Georgia fue militarmente derrotada y tras la batalla del valle Kodori, incluso perdió el control sobre ese valle en favor de Abjasia.

[3] )- John W. Booth, el que asesinó a Lincoln, es presentado como mentalmente inestable en varios relatos. Charles J. Guiteau, el asesino del presidente Garfield, fue declarado "mentalmente trastornado " y lo mismo dijeron después de Leon Czolgosz, el asesino de William McKinley y de Lee Harvey Oswald, el asesino de Kennedy.

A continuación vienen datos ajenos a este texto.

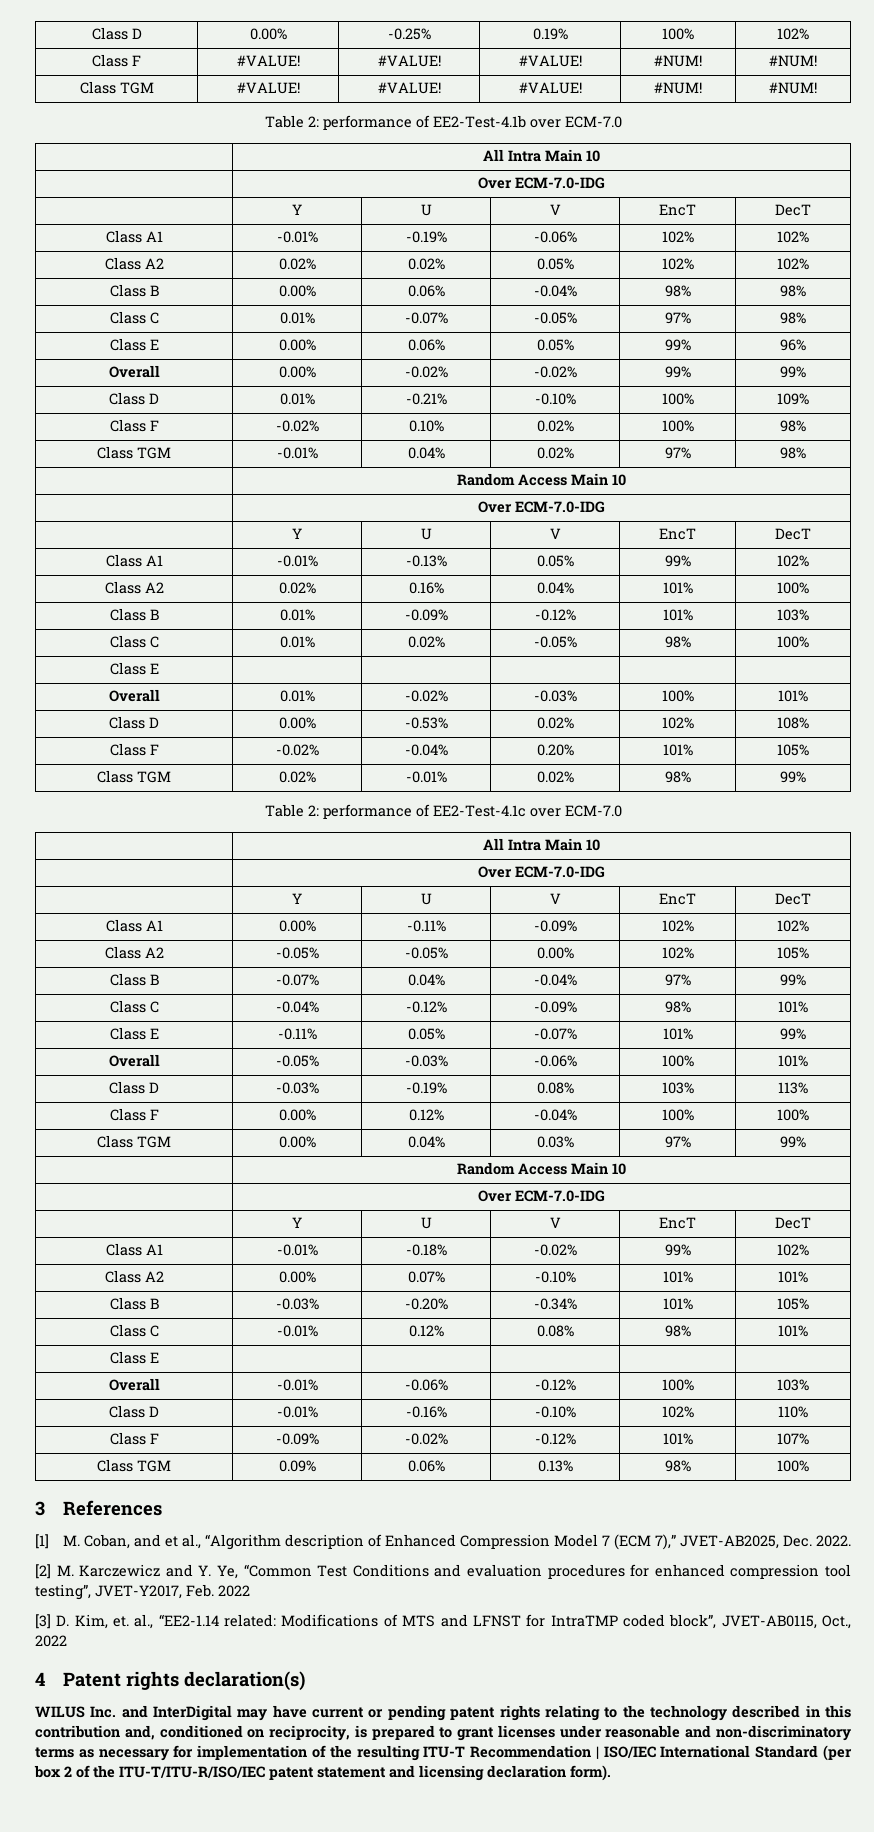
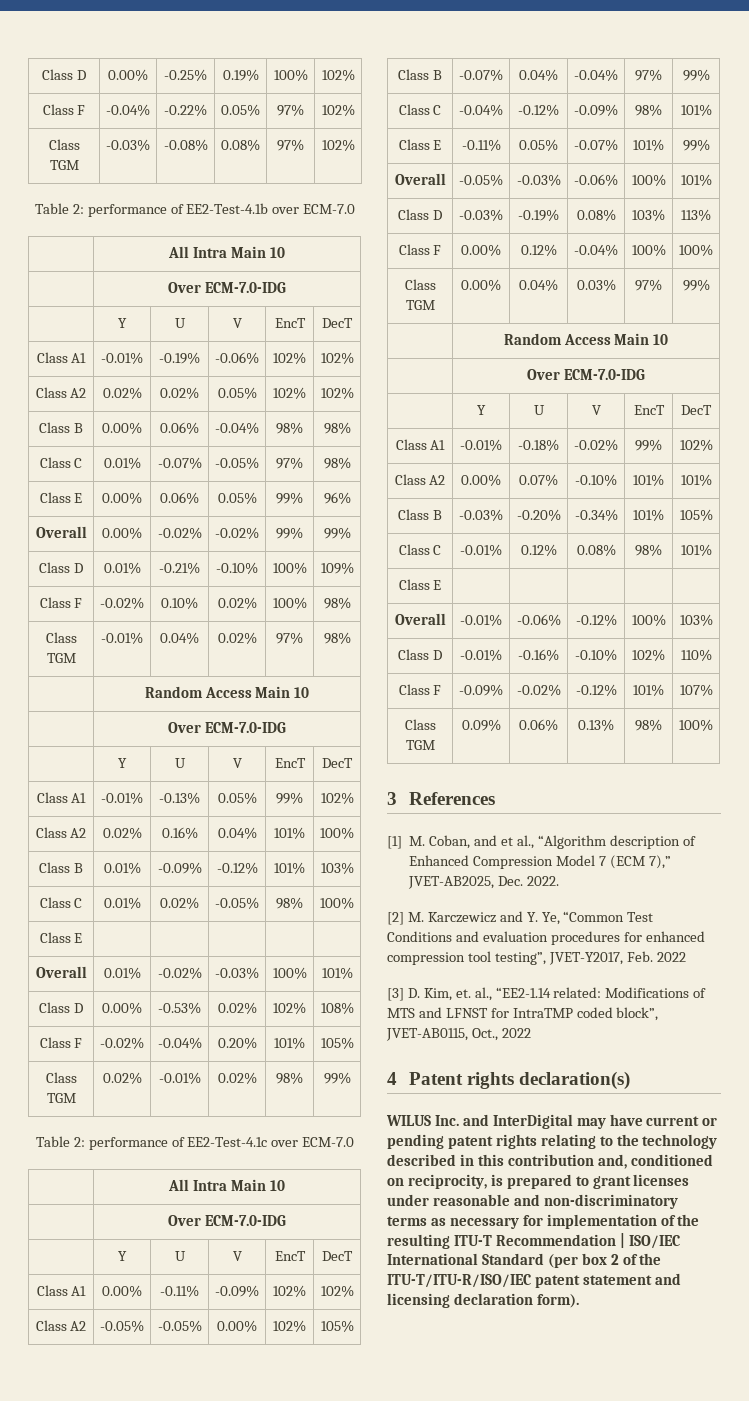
- Class F | #VALUE! | #VALUE! | #VALUE! | #NUM! | #NUM!
- Class TGM | #VALUE! | #VALUE! | #VALUE! | #NUM! | #NUM!
+ Class F | -0.04% | -0.22% | 0.05% | 97% | 102%
+ Class TGM | -0.03% | -0.08% | 0.08% | 97% | 102%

Para más datos están los atentados que no llegaron a tener éxito. Richard Lawrence, el que atentó contra Andrew Jackson fue declarado demente y terminó sus días en un asilo. Giuseppe Zangara que atentó contra la vida de Franklin Roosevelt y John Hinckley que atentó contra la de Reagan fueron ambos diagnosticados como "mentalmente inestables".

[4] )- Anne "Ninón" de Lenclos (1615-1705). Escritora francesa, cortesana y mecenas de las artes. En el momento de su muerte, en 1705, el duque de Saint-Simón resumió primorosamente su carrera: "Un claro ejemplo del triunfo del vicio, cuando se dirige con inteligencia y se redime con un poco de virtud."